According to the East Hampton Town assessors’ office, the largest of the three is 62 Further Lane, 8.6 acres formerly owned by Christopher Browne, whose most recent transfer of record was in May 2008, for $15.8 million, to Mr. Browne’s partner, Andrew S. Gordon, as trustee.
The other two lots are 3.7 acres each: 60 Further Lane last changed hands in April 16, 2008, from Richard Salomon to 60 Further Lane LLC, while 64 Further Lane was transferred on the same date from Richard Anderman to 64 Further Lane LLC.
The three separate lots seem to have been created from one larger parcel in the 1990s.
Elizabeth Fondaras sold 62 Further Lane to Mr. Browne in 2001 for $9.35 million; it is unclear if the other two lots were included in that purchase.
Mr. Browne died in December 2009. Mr. Gordon, whose subsequent inheritance Mr. Browne’s family had contested, died in September 2013.
The tax bill in 2001 on all three parcels was $26,400. It was $44,945 in 2013.
An oceanfront estate on Further Lane in East Hampton has fetched the highest price for sales of its kind in the country—$147 million, according to reports in The New York Post.

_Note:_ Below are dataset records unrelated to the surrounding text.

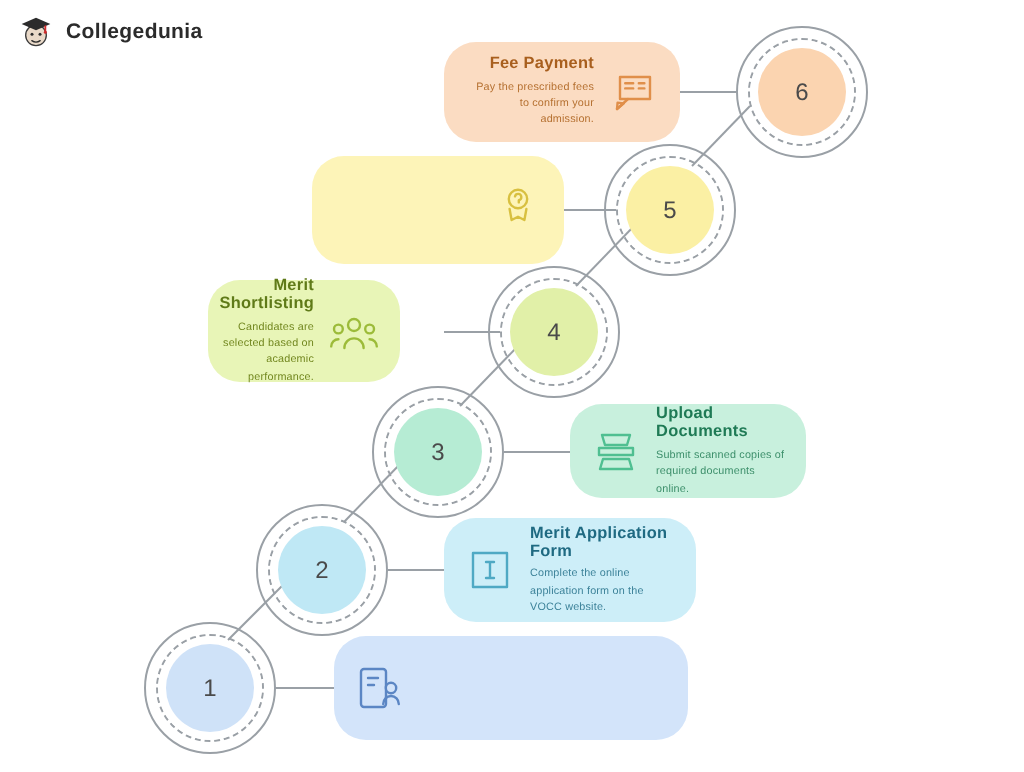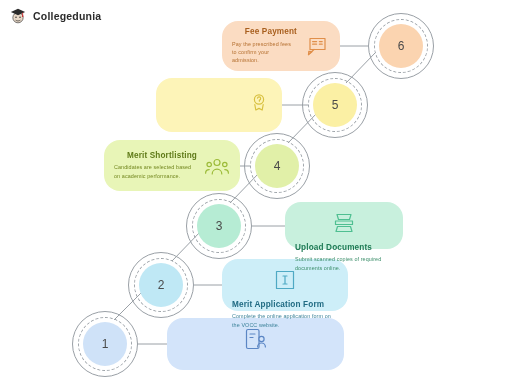"Fee Payment" .card.rtl .texts { text-align: none -> right }
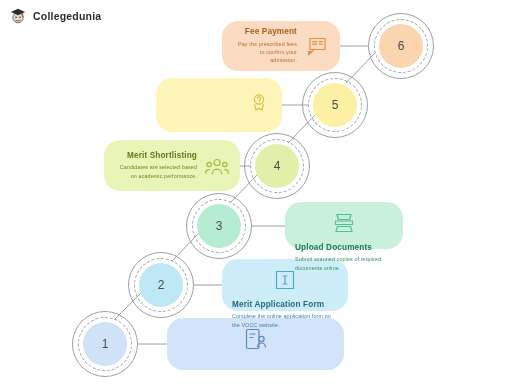"Merit Shortlisting" div.card { width: 136px -> 96px }
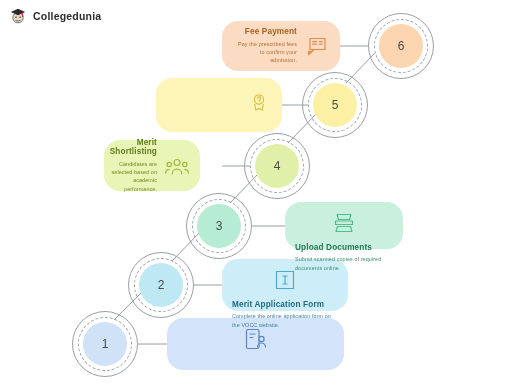"Upload Documents" .card { flex-direction: column -> none }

Barry Rosenstein of the investment firm JANA Partners is reportedly the new owner of the 18-acre property near Two Mile Hollow Beach. The property formerly belonged to the late Christopher Browne. According to the Post, the sale of the house and property took place without a broker, and it and other details could not immediately be independently confirmed. Charles Penner of JANA’s media department declined to comment on Saturday.